Web interface edit records:
==============================

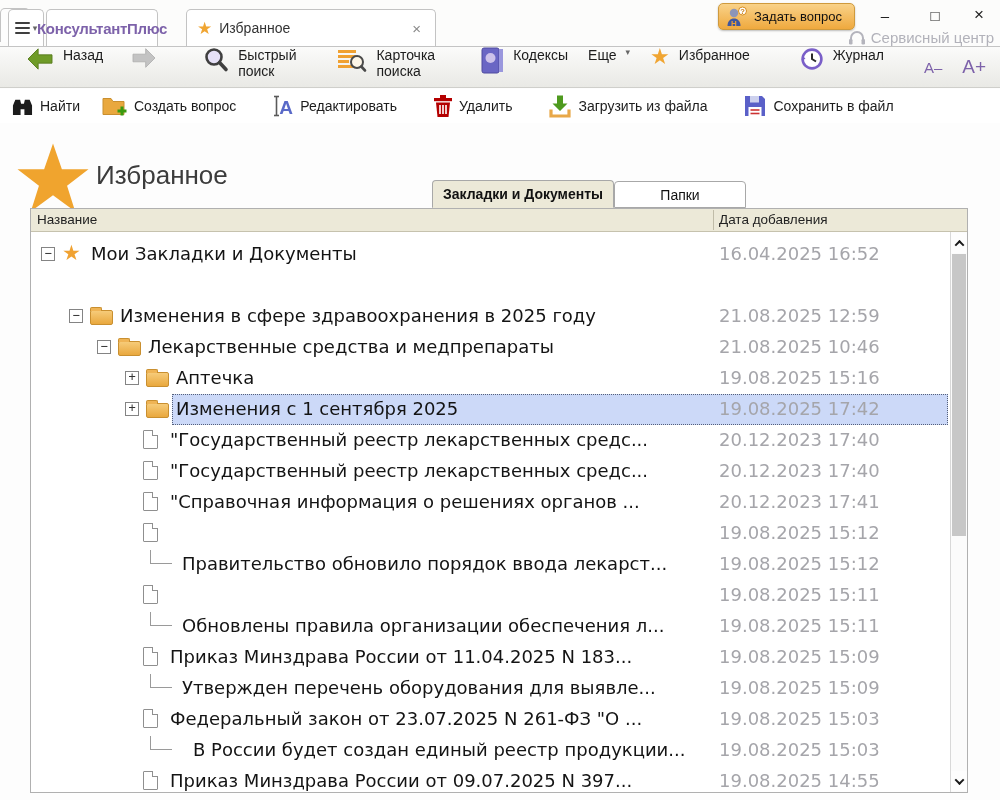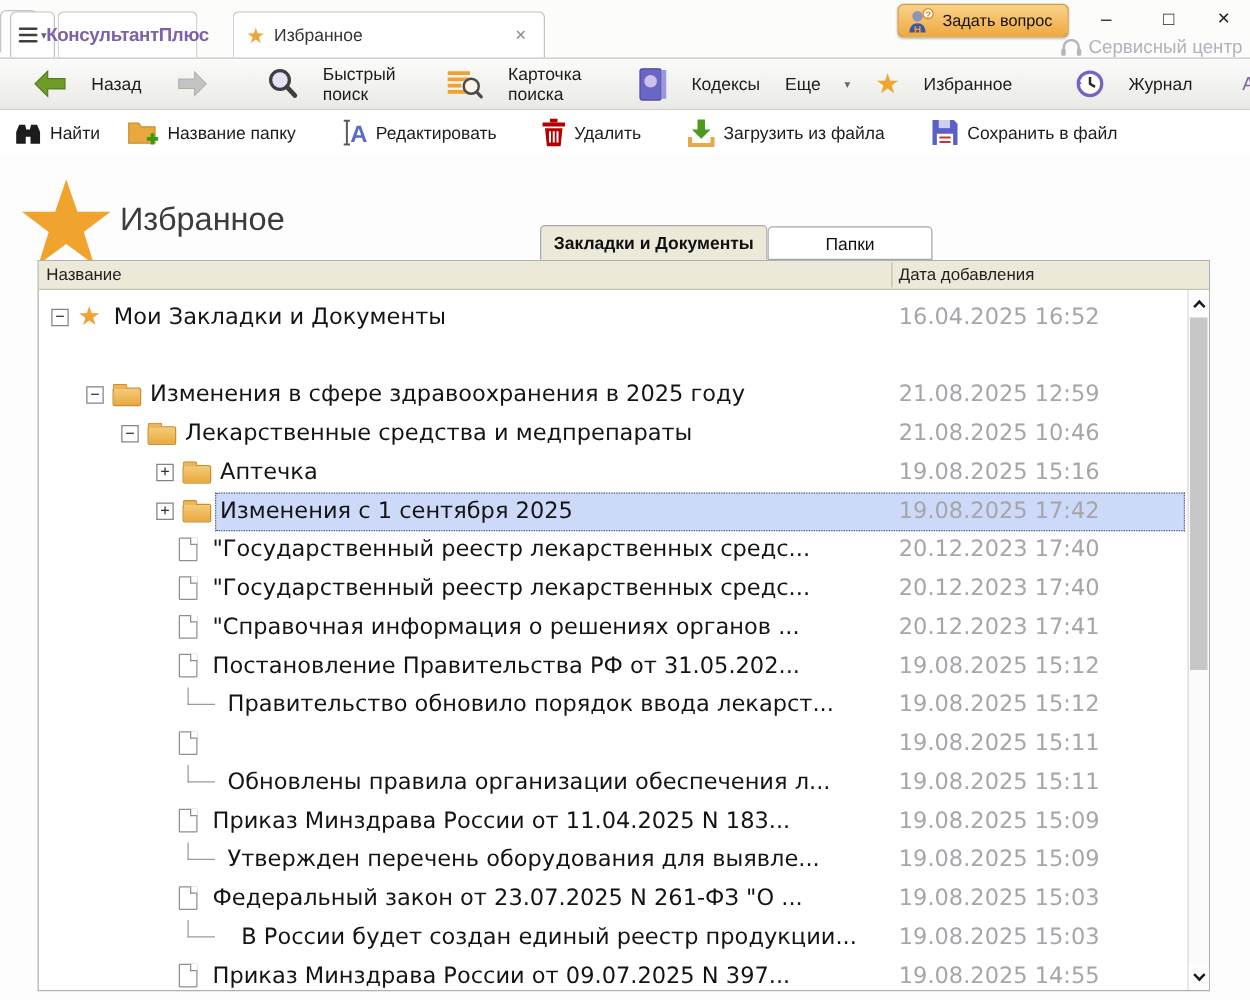--- a/index.html
+++ b/index.html
@@ -33,21 +33,21 @@
   .tab-doc .star-glyph { color:#f0a532; font-size:17px; margin-right:7px; }
   .tab-doc .doc-label { font-size:14px; color:#333; flex:1; }
   .tab-close { color:#8a8a8a; font-size:15px; padding:0 4px; }
   .tab-new { left:440px; top:2px; width:30px; height:34px; border:1px solid #c3c3c3; border-bottom:none;
              border-radius:5px 5px 0 0; background:#fdfdfd; display:flex; align-items:center; justify-content:center; }
 
   
   .navbar { position:absolute; left:0; top:46px; width:1000px; height:42px;
             background:linear-gradient(#fbfbfa,#e9e9e5); border-top:1px solid #c4c4c4; border-bottom:1px solid #cfcfcb;
             display:flex; align-items:center; font-size:14px; }
-  .navitem { display:flex; align-items:center; gap:19px; padding:0 10px; height:100%; }
+  .navitem { display:flex; gap:9px; padding:0 10px; height:100%; }
   .navbar .spacer { flex:1; }
   .fontbtn { color:#7d62aa; font-size:15px; padding:0 8px; }
   .fontbtn.big { font-size:19px; }
   .vdiv { width:1px; height:22px; background:#c9c9c9; margin:0 2px; }
 
   
   .actionbar { position:absolute; left:0; top:89px; width:1000px; height:34px; background:#fff;
                display:flex; align-items:center; font-size:14px; }
   .actitem { display:flex; align-items:center; gap:6px; padding:0 11px; height:100%; }
 
@@ -240,21 +240,21 @@
     <div class="actitem">
       <span>
         <svg width="26" height="23" viewBox="0 0 26 23">
           <path d="M1 3.5 h8 l2 3 h11 v13 H1 z" fill="#e9a83e" stroke="#c98f2f"></path>
           <g stroke="#3a9a10" stroke-width="3">
             <line x1="20" y1="11.5" x2="20" y2="20.5"></line>
             <line x1="15.5" y1="16" x2="24.5" y2="16"></line>
           </g>
         </svg>
       </span>
-      <span>Название папку</span>
+      <span>Создать вопрос</span>
     </div>
     <div class="actitem" style="margin-left:14px;">
       <span>
         <svg width="22" height="24" viewBox="0 0 22 24">
           <g stroke="#5a5a5a" stroke-width="1.6" fill="none">
             <line x1="2" y1="2.5" x2="7" y2="2.5"></line>
               <line x1="4.5" y1="2.5" x2="4.5" y2="21.5"></line>
               <line x1="2" y1="21.5" x2="7" y2="21.5"></line>
           </g>
           <text x="14" y="19.5" font-size="19" font-weight="bold" fill="#5a6ac8" text-anchor="middle">A</text>
@@ -364,21 +364,20 @@
           <span class="tlabel" style="left: 139px; max-width: 531px;">"Государственный реестр лекарственных средс...</span>
           <span class="tdate">20.12.2023 17:40</span>
         </div>
         <div class="trow" style="top: 255px;">
           <div class="docicon" style="left: 112px;"></div>
           <span class="tlabel" style="left: 139px; max-width: 531px;">"Справочная информация о решениях органов ...</span>
           <span class="tdate">20.12.2023 17:41</span>
         </div>
         <div class="trow" style="top: 286px;">
           <div class="docicon" style="left: 112px;"></div>
-          <span class="tlabel" style="left: 139px; max-width: 531px;">Постановление Правительства РФ от 31.05.202...</span>
           <span class="tdate">19.08.2025 15:12</span>
         </div>
         <div class="trow" style="top: 317px;">
           <div class="notecon" style="left: 119px;"></div>
           <span class="tlabel" style="left: 151px; max-width: 519px;">Правительство обновило порядок ввода лекарст...</span>
           <span class="tdate">19.08.2025 15:12</span>
         </div>
         <div class="trow" style="top: 348px;">
           <div class="docicon" style="left: 112px;"></div>
           <span class="tdate">19.08.2025 15:11</span>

==============================

**TASK DETAILS**
Your task is to find each line in the entries that contains the string "size" and copy it.

**ANSWER BOX**
   .tab-doc .star-glyph { color:#f0a532; font-size:17px; margin-right:7px; }
   .tab-doc .doc-label { font-size:14px; color:#333; flex:1; }
   .tab-close { color:#8a8a8a; font-size:15px; padding:0 4px; }
             display:flex; align-items:center; font-size:14px; }
   .fontbtn { color:#7d62aa; font-size:15px; padding:0 8px; }
   .fontbtn.big { font-size:19px; }
                display:flex; align-items:center; font-size:14px; }
           <text x="14" y="19.5" font-size="19" font-weight="bold" fill="#5a6ac8" text-anchor="middle">A</text>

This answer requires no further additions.